▸ **About this exercise**: Restate the material below word for word, from its first line to its last.

[[ Data extract, beginning ]]

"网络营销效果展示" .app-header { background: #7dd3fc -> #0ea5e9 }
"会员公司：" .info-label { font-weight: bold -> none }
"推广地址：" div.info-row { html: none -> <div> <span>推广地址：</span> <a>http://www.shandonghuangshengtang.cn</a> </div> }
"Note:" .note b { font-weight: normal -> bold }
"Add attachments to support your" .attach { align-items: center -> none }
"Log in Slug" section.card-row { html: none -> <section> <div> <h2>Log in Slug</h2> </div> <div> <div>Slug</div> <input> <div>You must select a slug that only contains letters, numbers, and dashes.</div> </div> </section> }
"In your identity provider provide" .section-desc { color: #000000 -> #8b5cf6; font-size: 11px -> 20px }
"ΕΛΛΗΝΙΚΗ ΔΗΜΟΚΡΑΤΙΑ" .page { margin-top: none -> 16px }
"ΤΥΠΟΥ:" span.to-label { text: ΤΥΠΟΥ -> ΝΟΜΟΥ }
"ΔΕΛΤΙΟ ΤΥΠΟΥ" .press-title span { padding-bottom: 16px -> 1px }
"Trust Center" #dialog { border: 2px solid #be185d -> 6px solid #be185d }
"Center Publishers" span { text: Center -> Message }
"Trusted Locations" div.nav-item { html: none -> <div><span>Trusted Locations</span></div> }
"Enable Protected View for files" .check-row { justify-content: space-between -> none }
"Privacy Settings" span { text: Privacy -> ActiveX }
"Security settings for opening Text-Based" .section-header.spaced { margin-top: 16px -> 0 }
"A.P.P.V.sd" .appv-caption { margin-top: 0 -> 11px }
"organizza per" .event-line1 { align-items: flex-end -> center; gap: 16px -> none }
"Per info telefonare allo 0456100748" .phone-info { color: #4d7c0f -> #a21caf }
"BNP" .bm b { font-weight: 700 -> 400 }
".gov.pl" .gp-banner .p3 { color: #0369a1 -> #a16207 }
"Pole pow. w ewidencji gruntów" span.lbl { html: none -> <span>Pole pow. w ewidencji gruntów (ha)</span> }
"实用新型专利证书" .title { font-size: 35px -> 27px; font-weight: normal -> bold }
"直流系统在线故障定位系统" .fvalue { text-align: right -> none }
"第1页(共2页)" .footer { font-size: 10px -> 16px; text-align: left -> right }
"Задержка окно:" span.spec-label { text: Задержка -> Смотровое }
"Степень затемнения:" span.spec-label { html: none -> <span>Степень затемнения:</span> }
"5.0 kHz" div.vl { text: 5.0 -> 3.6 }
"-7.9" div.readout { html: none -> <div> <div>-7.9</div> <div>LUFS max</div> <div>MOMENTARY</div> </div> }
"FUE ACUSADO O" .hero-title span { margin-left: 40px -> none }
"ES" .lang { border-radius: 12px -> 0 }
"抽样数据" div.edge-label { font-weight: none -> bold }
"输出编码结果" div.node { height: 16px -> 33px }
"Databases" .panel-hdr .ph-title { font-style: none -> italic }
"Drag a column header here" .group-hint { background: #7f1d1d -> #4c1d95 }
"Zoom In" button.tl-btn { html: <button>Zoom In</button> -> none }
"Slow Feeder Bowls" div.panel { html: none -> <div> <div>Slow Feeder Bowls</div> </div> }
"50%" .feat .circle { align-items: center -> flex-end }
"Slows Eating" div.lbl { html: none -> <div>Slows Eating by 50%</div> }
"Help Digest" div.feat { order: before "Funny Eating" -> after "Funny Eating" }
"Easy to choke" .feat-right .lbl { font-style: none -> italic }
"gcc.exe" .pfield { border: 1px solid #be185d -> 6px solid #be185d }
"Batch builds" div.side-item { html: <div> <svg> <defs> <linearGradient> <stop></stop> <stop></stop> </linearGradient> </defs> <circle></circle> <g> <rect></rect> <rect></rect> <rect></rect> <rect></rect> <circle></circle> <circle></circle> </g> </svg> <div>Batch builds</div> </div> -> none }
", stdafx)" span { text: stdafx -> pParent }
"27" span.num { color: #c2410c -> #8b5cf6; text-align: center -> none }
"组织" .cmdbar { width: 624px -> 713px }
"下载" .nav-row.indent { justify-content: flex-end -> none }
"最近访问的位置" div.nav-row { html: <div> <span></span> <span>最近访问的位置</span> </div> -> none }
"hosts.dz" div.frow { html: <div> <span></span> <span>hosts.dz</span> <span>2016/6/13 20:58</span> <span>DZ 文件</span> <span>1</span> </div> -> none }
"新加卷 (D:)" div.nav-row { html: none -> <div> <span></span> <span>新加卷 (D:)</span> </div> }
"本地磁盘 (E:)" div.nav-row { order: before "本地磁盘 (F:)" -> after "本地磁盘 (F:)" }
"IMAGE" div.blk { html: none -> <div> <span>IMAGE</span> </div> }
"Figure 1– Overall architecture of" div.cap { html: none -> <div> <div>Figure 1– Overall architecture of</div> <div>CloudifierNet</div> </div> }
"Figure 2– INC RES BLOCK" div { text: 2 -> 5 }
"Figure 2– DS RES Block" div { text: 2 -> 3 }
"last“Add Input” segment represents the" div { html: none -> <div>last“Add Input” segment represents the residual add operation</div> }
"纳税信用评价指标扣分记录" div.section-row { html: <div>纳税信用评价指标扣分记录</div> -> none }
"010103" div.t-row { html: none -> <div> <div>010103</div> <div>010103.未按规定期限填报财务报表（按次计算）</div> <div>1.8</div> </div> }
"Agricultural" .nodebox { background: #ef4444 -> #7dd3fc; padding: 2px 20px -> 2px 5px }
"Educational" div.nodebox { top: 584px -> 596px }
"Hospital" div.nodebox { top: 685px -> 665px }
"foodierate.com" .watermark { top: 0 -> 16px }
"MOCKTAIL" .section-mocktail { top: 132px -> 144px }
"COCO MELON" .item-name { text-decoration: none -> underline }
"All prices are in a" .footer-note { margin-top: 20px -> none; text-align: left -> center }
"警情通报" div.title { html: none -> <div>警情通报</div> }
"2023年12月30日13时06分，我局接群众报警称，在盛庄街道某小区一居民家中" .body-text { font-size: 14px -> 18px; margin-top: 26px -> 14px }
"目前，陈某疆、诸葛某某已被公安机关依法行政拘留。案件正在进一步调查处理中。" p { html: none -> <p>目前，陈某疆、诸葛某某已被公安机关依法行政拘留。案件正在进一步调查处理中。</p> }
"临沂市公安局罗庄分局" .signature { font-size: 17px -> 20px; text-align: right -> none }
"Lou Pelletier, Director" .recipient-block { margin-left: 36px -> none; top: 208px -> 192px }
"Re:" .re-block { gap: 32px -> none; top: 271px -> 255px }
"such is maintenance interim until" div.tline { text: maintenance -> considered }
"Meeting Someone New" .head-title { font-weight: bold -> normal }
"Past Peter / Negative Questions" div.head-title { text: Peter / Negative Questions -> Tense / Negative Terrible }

[[ Data extract, end ]]

▸ **Answer for the task**:
"网络营销效果展示" .app-header { background: #7dd3fc -> #0ea5e9 }
"会员公司：" .info-label { font-weight: bold -> none }
"推广地址：" div.info-row { html: none -> <div> <span>推广地址：</span> <a>http://www.shandonghuangshengtang.cn</a> </div> }
"Note:" .note b { font-weight: normal -> bold }
"Add attachments to support your" .attach { align-items: center -> none }
"Log in Slug" section.card-row { html: none -> <section> <div> <h2>Log in Slug</h2> </div> <div> <div>Slug</div> <input> <div>You must select a slug that only contains letters, numbers, and dashes.</div> </div> </section> }
"In your identity provider provide" .section-desc { color: #000000 -> #8b5cf6; font-size: 11px -> 20px }
"ΕΛΛΗΝΙΚΗ ΔΗΜΟΚΡΑΤΙΑ" .page { margin-top: none -> 16px }
"ΤΥΠΟΥ:" span.to-label { text: ΤΥΠΟΥ -> ΝΟΜΟΥ }
"ΔΕΛΤΙΟ ΤΥΠΟΥ" .press-title span { padding-bottom: 16px -> 1px }
"Trust Center" #dialog { border: 2px solid #be185d -> 6px solid #be185d }
"Center Publishers" span { text: Center -> Message }
"Trusted Locations" div.nav-item { html: none -> <div><span>Trusted Locations</span></div> }
"Enable Protected View for files" .check-row { justify-content: space-between -> none }
"Privacy Settings" span { text: Privacy -> ActiveX }
"Security settings for opening Text-Based" .section-header.spaced { margin-top: 16px -> 0 }
"A.P.P.V.sd" .appv-caption { margin-top: 0 -> 11px }
"organizza per" .event-line1 { align-items: flex-end -> center; gap: 16px -> none }
"Per info telefonare allo 0456100748" .phone-info { color: #4d7c0f -> #a21caf }
"BNP" .bm b { font-weight: 700 -> 400 }
".gov.pl" .gp-banner .p3 { color: #0369a1 -> #a16207 }
"Pole pow. w ewidencji gruntów" span.lbl { html: none -> <span>Pole pow. w ewidencji gruntów (ha)</span> }
"实用新型专利证书" .title { font-size: 35px -> 27px; font-weight: normal -> bold }
"直流系统在线故障定位系统" .fvalue { text-align: right -> none }
"第1页(共2页)" .footer { font-size: 10px -> 16px; text-align: left -> right }
"Задержка окно:" span.spec-label { text: Задержка -> Смотровое }
"Степень затемнения:" span.spec-label { html: none -> <span>Степень затемнения:</span> }
"5.0 kHz" div.vl { text: 5.0 -> 3.6 }
"-7.9" div.readout { html: none -> <div> <div>-7.9</div> <div>LUFS max</div> <div>MOMENTARY</div> </div> }
"FUE ACUSADO O" .hero-title span { margin-left: 40px -> none }
"ES" .lang { border-radius: 12px -> 0 }
"抽样数据" div.edge-label { font-weight: none -> bold }
"输出编码结果" div.node { height: 16px -> 33px }
"Databases" .panel-hdr .ph-title { font-style: none -> italic }
"Drag a column header here" .group-hint { background: #7f1d1d -> #4c1d95 }
"Zoom In" button.tl-btn { html: <button>Zoom In</button> -> none }
"Slow Feeder Bowls" div.panel { html: none -> <div> <div>Slow Feeder Bowls</div> </div> }
"50%" .feat .circle { align-items: center -> flex-end }
"Slows Eating" div.lbl { html: none -> <div>Slows Eating by 50%</div> }
"Help Digest" div.feat { order: before "Funny Eating" -> after "Funny Eating" }
"Easy to choke" .feat-right .lbl { font-style: none -> italic }
"gcc.exe" .pfield { border: 1px solid #be185d -> 6px solid #be185d }
"Batch builds" div.side-item { html: <div> <svg> <defs> <linearGradient> <stop></stop> <stop></stop> </linearGradient> </defs> <circle></circle> <g> <rect></rect> <rect></rect> <rect></rect> <rect></rect> <circle></circle> <circle></circle> </g> </svg> <div>Batch builds</div> </div> -> none }
", stdafx)" span { text: stdafx -> pParent }
"27" span.num { color: #c2410c -> #8b5cf6; text-align: center -> none }
"组织" .cmdbar { width: 624px -> 713px }
"下载" .nav-row.indent { justify-content: flex-end -> none }
"最近访问的位置" div.nav-row { html: <div> <span></span> <span>最近访问的位置</span> </div> -> none }
"hosts.dz" div.frow { html: <div> <span></span> <span>hosts.dz</span> <span>2016/6/13 20:58</span> <span>DZ 文件</span> <span>1</span> </div> -> none }
"新加卷 (D:)" div.nav-row { html: none -> <div> <span></span> <span>新加卷 (D:)</span> </div> }
"本地磁盘 (E:)" div.nav-row { order: before "本地磁盘 (F:)" -> after "本地磁盘 (F:)" }
"IMAGE" div.blk { html: none -> <div> <span>IMAGE</span> </div> }
"Figure 1– Overall architecture of" div.cap { html: none -> <div> <div>Figure 1– Overall architecture of</div> <div>CloudifierNet</div> </div> }
"Figure 2– INC RES BLOCK" div { text: 2 -> 5 }
"Figure 2– DS RES Block" div { text: 2 -> 3 }
"last“Add Input” segment represents the" div { html: none -> <div>last“Add Input” segment represents the residual add operation</div> }
"纳税信用评价指标扣分记录" div.section-row { html: <div>纳税信用评价指标扣分记录</div> -> none }
"010103" div.t-row { html: none -> <div> <div>010103</div> <div>010103.未按规定期限填报财务报表（按次计算）</div> <div>1.8</div> </div> }
"Agricultural" .nodebox { background: #ef4444 -> #7dd3fc; padding: 2px 20px -> 2px 5px }
"Educational" div.nodebox { top: 584px -> 596px }
"Hospital" div.nodebox { top: 685px -> 665px }
"foodierate.com" .watermark { top: 0 -> 16px }
"MOCKTAIL" .section-mocktail { top: 132px -> 144px }
"COCO MELON" .item-name { text-decoration: none -> underline }
"All prices are in a" .footer-note { margin-top: 20px -> none; text-align: left -> center }
"警情通报" div.title { html: none -> <div>警情通报</div> }
"2023年12月30日13时06分，我局接群众报警称，在盛庄街道某小区一居民家中" .body-text { font-size: 14px -> 18px; margin-top: 26px -> 14px }
"目前，陈某疆、诸葛某某已被公安机关依法行政拘留。案件正在进一步调查处理中。" p { html: none -> <p>目前，陈某疆、诸葛某某已被公安机关依法行政拘留。案件正在进一步调查处理中。</p> }
"临沂市公安局罗庄分局" .signature { font-size: 17px -> 20px; text-align: right -> none }
"Lou Pelletier, Director" .recipient-block { margin-left: 36px -> none; top: 208px -> 192px }
"Re:" .re-block { gap: 32px -> none; top: 271px -> 255px }
"such is maintenance interim until" div.tline { text: maintenance -> considered }
"Meeting Someone New" .head-title { font-weight: bold -> normal }
"Past Peter / Negative Questions" div.head-title { text: Peter / Negative Questions -> Tense / Negative Terrible }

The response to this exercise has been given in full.